For me there was no more ‘Regent’ but for other intelligences he would continue to exist at least in appearance. There was no need yet for the galaxy to know that the Robot Brain was now being purposefully directed.
All my problems had been solved by themselves. I now needed no longer to worry myself over supplying the fleet with goods of all sorts and the operation of all the dockyards and industrial complexes, nor even about the numerous affairs of administration. The Brain would take care of all that.
Plans, great plans, were hatching in my mind before I had even reached the failsafe control-room. I entered a programming room with large vidscreens on the walls.
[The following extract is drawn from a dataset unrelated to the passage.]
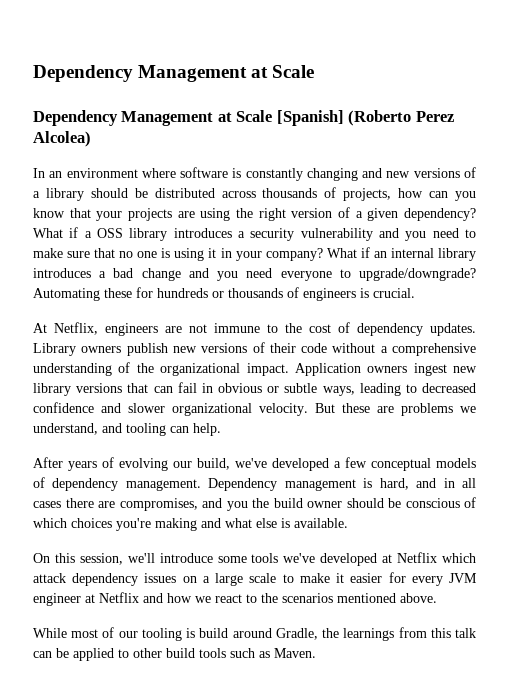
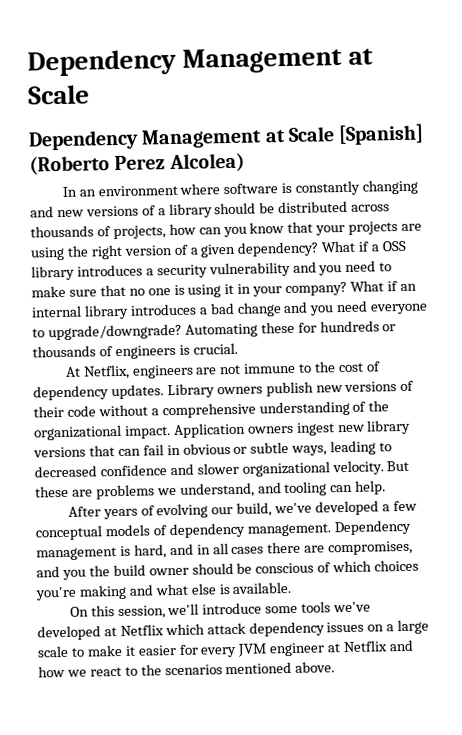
[33,627,476,641] [33,648,316,661] // While most of our tooling is build around Gradle, the learnings from this talk can be applied to other build tools such as Maven. -> (336, 667) none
“Welcome, your Eminence,” said the same full-toned voice. The face of an Arkonide scientist appeared on one of the vidscreens.
“This is an audio-video recording in connection with Failsafe Circuit ‘Senekha’. When you hear me, I will probably have been long dead. My vocal frequencies are however available to Circuit A-1. I am Epetran, First Scientist of the Council. Our instruction to A-1 consists of turning over power to an active-remaining Arkonide with an intelligence level of at least 50 Lerc. We are of the hope that the beginning decay will one day come to an end. Should the spiritual decline surpass the danger level, the great Robot Brain will guide the destiny of the realm until someone comes who resembles the ancients. In that case, A-1 will take on my voice and speak in the sense of its programming. This is happening as of now. Again, I bid you welcome, your Eminence.”